Brief
Set down each line from the line holding "background: #c2410c ->" to the last line of the entries below, exactly, with both ends included and without pictures.

Entries supplied section start

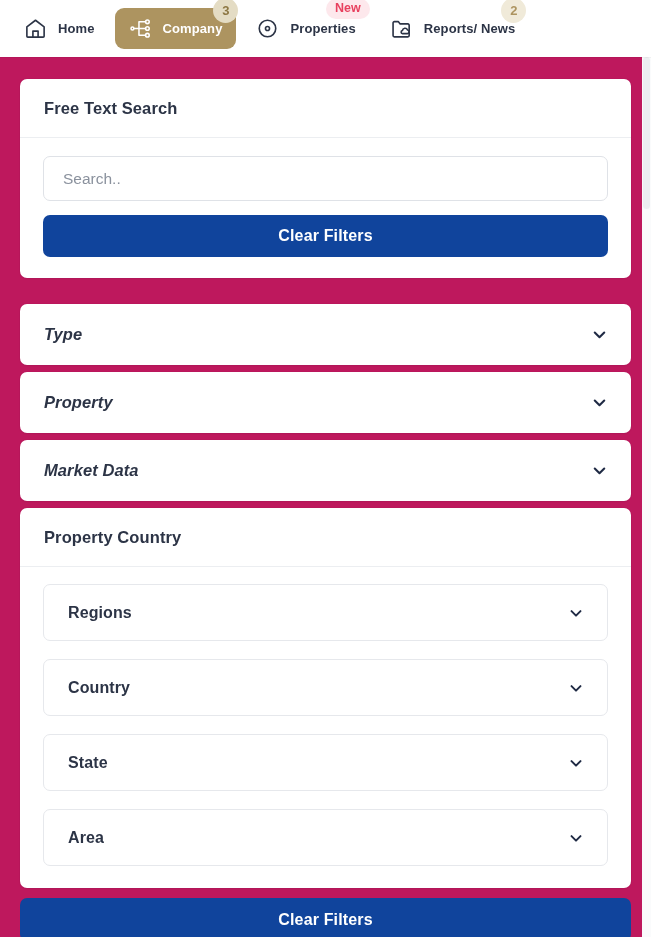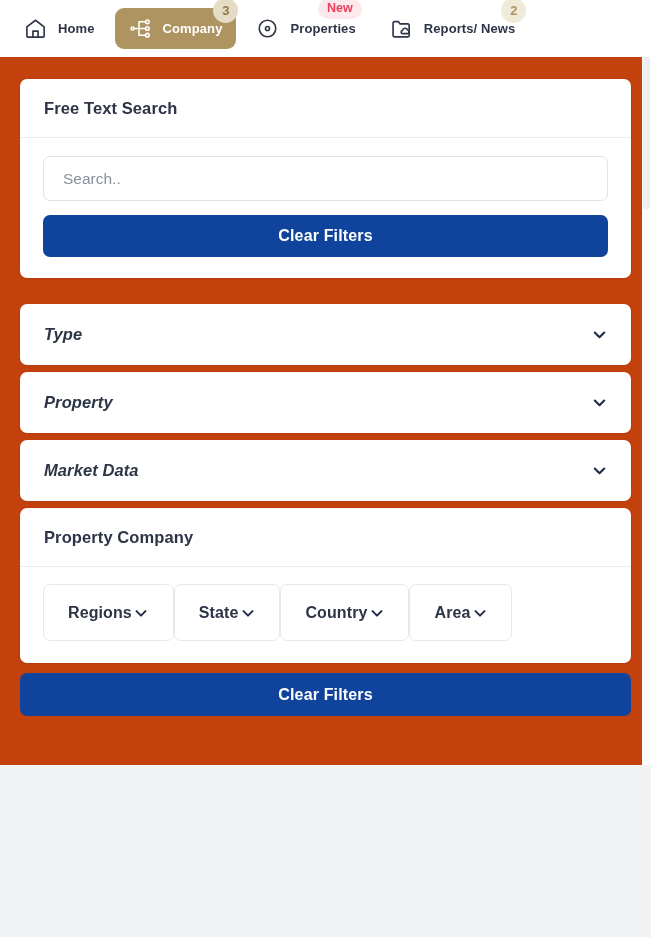"New" .badge-new { right: 8px -> 0 }
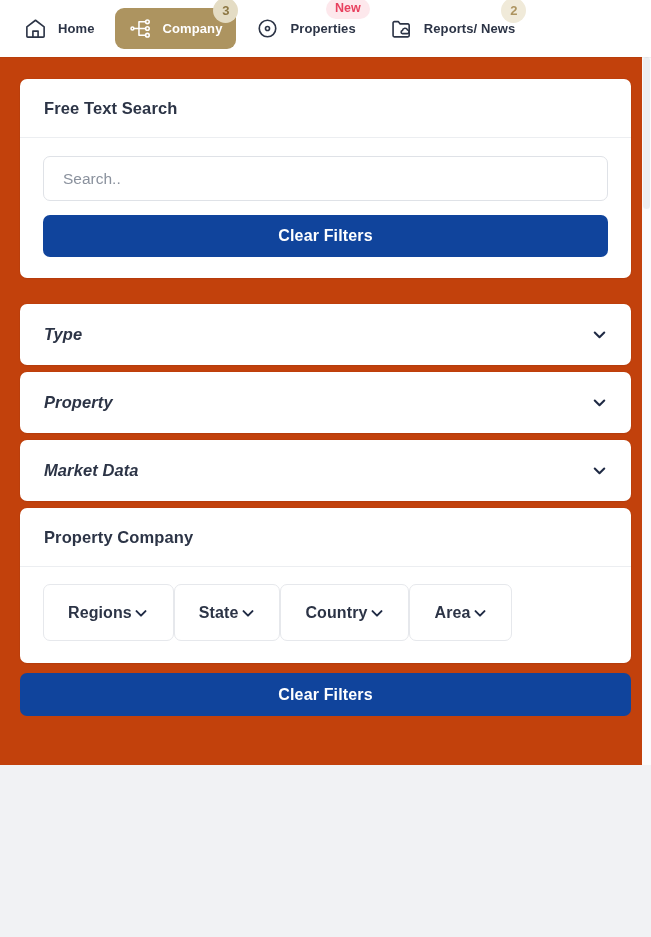"Free Text Search" .scroll-area { background: #c2410c -> #be185d; height: 708px -> 880px }
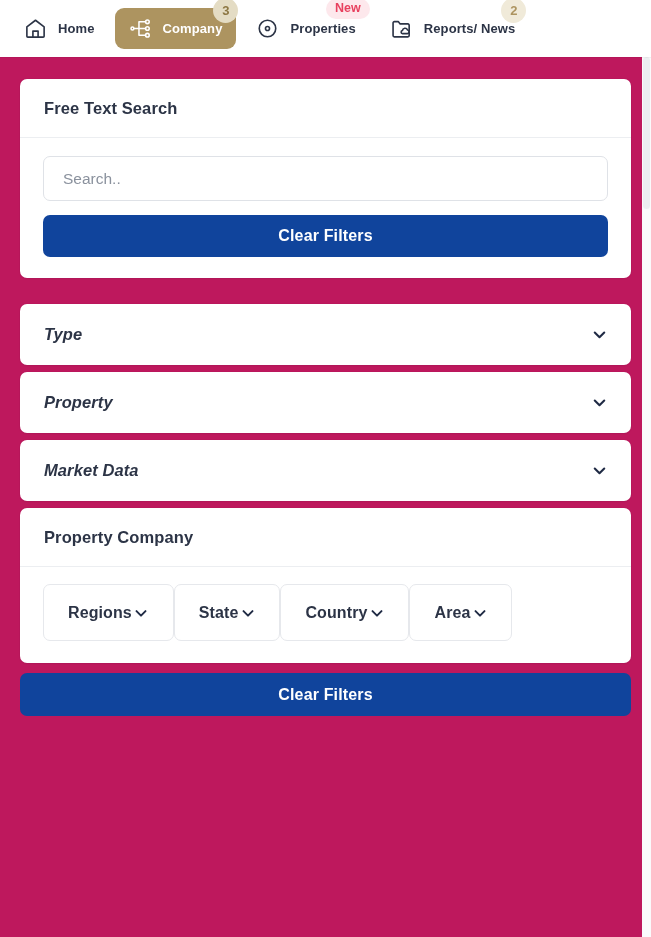"Property Company" div.card-header { text: Company -> Country }
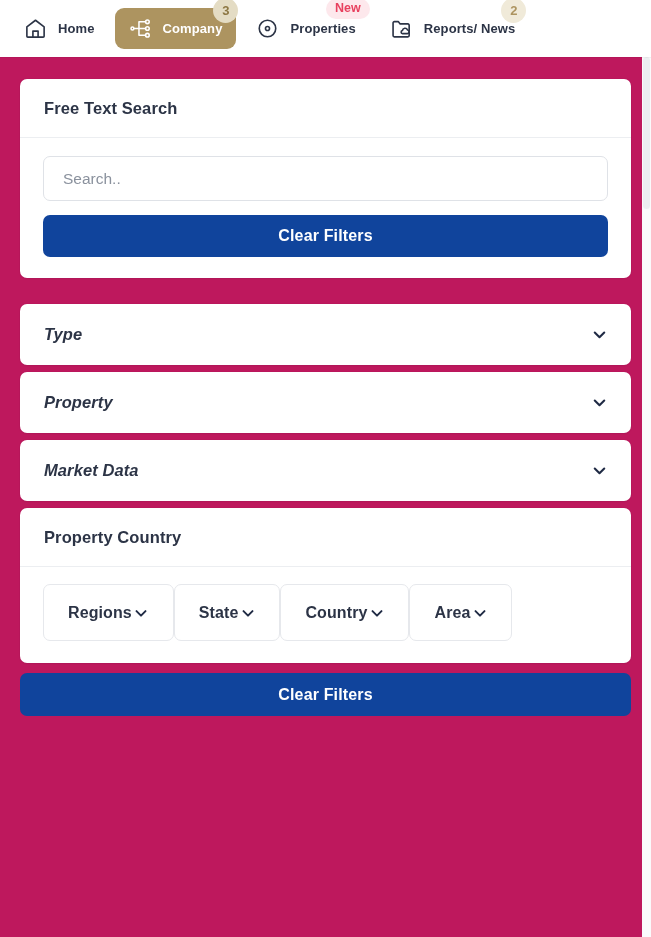"Regions" .loc-body { flex-direction: row -> column; gap: 0 -> 18px }
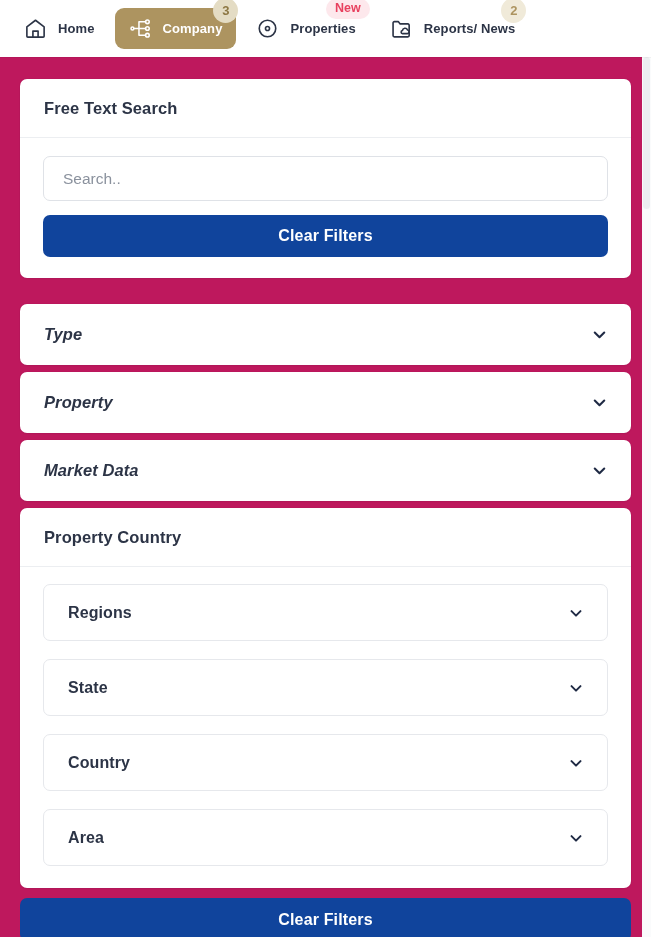"State" div.sub-select { order: before "Country" -> after "Country" }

Entries supplied section end

Result
"Free Text Search" .scroll-area { background: #c2410c -> #be185d; height: 708px -> 880px }
"Property Company" div.card-header { text: Company -> Country }
"Regions" .loc-body { flex-direction: row -> column; gap: 0 -> 18px }
"State" div.sub-select { order: before "Country" -> after "Country" }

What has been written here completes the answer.